[Date Prev][Date Next][Thread Prev][Thread Next][Date Index][Thread Index]

Re: Preserving established communications (was RE: about draft-nordmark-multi6-noid-00)



> > The routing system seems to be good enough for this purpose when sites are
> > not multihomed.
> 
> Well, i am not sure about this.
> Current studies of bgp convergence time are talking about up to 15 minutes
> of BGP convergence when a route is withdrawn. Established communications
> clearly don't survive this.

OK, but fixing the BGP convergence time isn't in scope for this WG.

My logic is to try to find where multihoming makes things different.
The fact that BGP convergence time in the currrent Internet is worse than
desired is something that should be addressed independently of multihoming,
right?

If not, shouldn't multihoming fix other pressing problems like world hunger?

> Now, this is a requirement to the multi-homing solution. Moreover, it is a
> very difficult requirement. I mean, the goal of all this loc/id separation
> is the preservation of established communications, since most of the
> remaining requirements don't need this and could be addressed with
> alternative (more conventional) mechanisms.

I would state the goal differently: taking advantage of the multiple 
attachments to the Internet to make the availability of the communication
better than with a single Internet attachment.

Whether the result would be good enough to
 - make the ftp connection stay alive
 - make the user wait at the web browser or abandon and try another site 
  (order 10 seconds according to some studies I think)
 - make VoIP survive without a click in the phone
is a different aspect of the goal which we haven't talked much about.

> >  - the ISPs peerings with other ISPs fail and the ISP has no alternate
> path;
> >    maybe you assume that the ISP knows how to handle this.
> 
> How would the isp know how to handle this situation? i mean, the ISP has no
> alternate path, so the only path is through the alternative isp of the
> multi-homed site.
> This is the relevenat case, imho, since is the case not covered by rfc3178.
> So i would say that anyone implementing a solution other than rfc3178 would
> want to be tolerant to this type of failure.

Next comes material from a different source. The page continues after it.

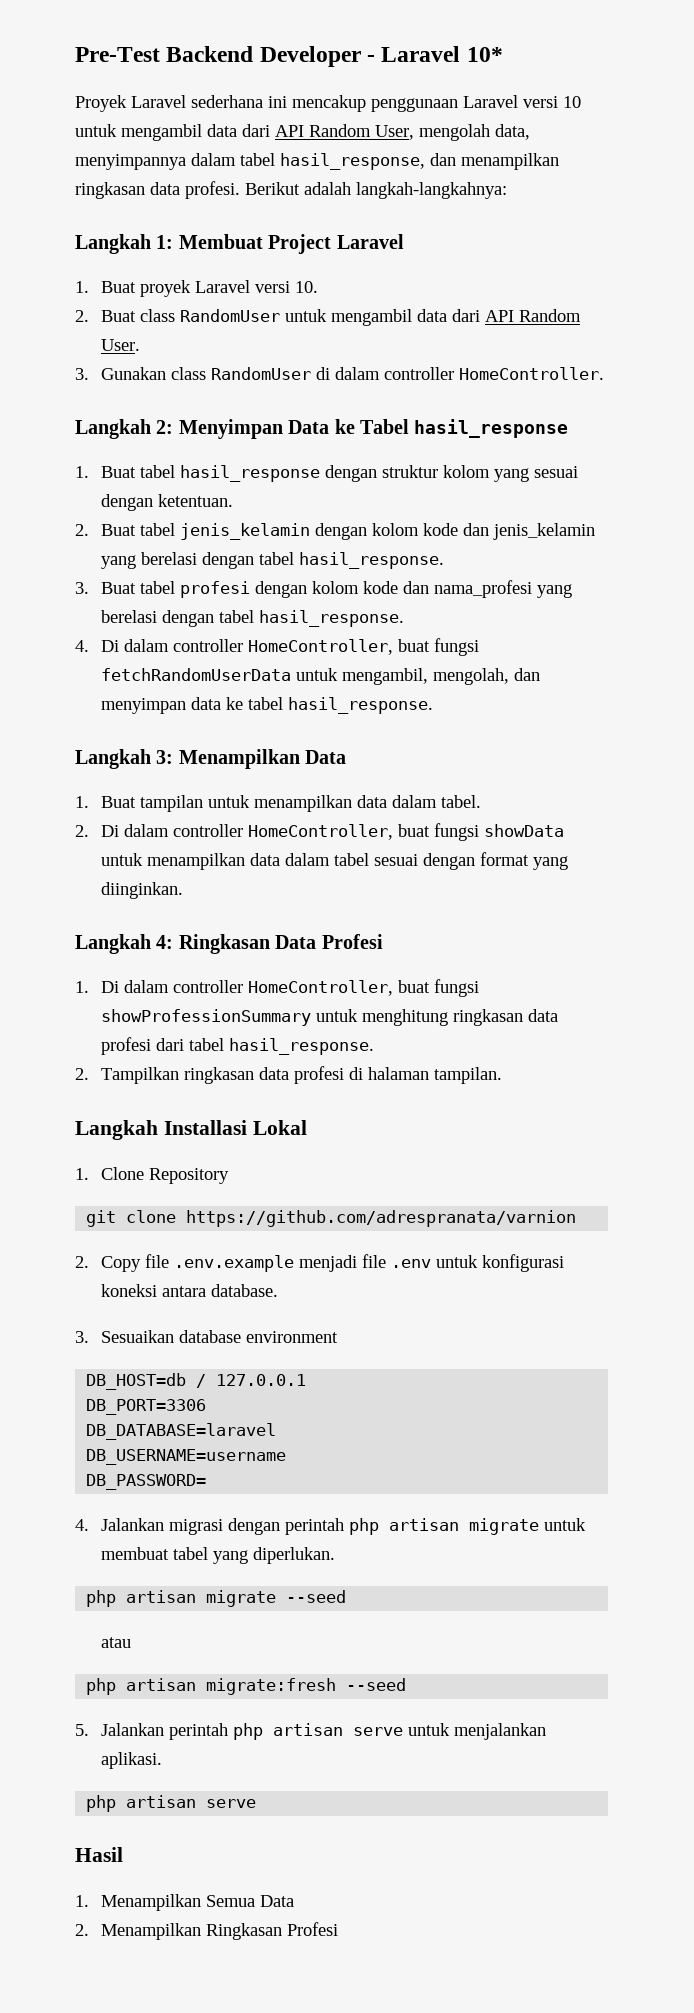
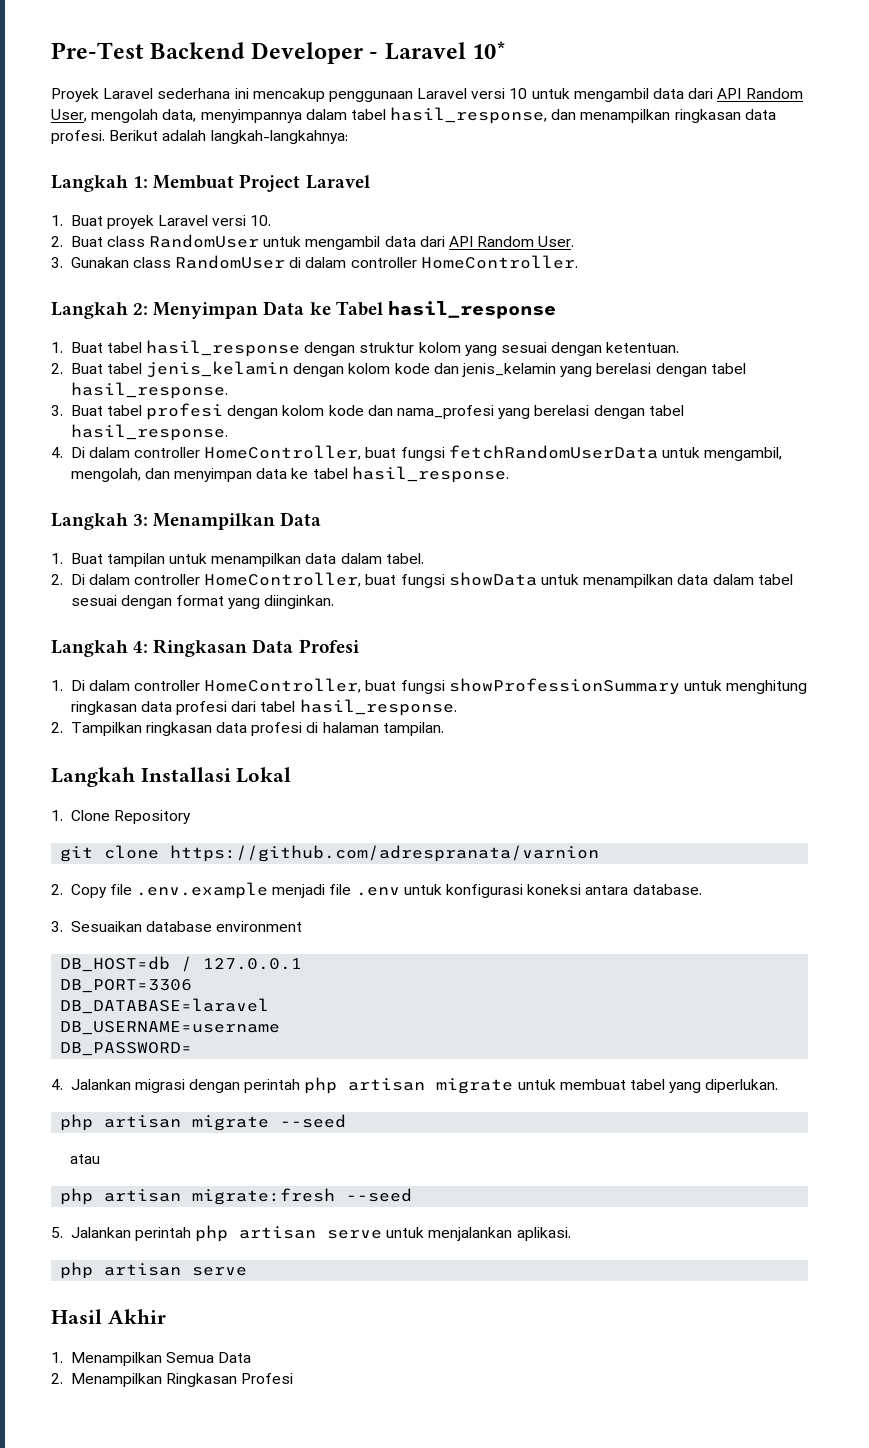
- Hasil
+ Hasil Akhir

Actually, in my mind but not in my writing, there are two subcases.
1) the ISP looses one peering and there is no alternate path to reach certain
   destinations (due to the policy for the other peerings the ISP has)
   If there are alternatives then the ISP can still reach all destinations
   hence there is no observable failure.
2) the ISP looses peering(s) so that it can no longer reach any destination

The second case can be handled without passing all routes to the site.
How common is the first case?
It depends on how the ISPs handle their own redundancy.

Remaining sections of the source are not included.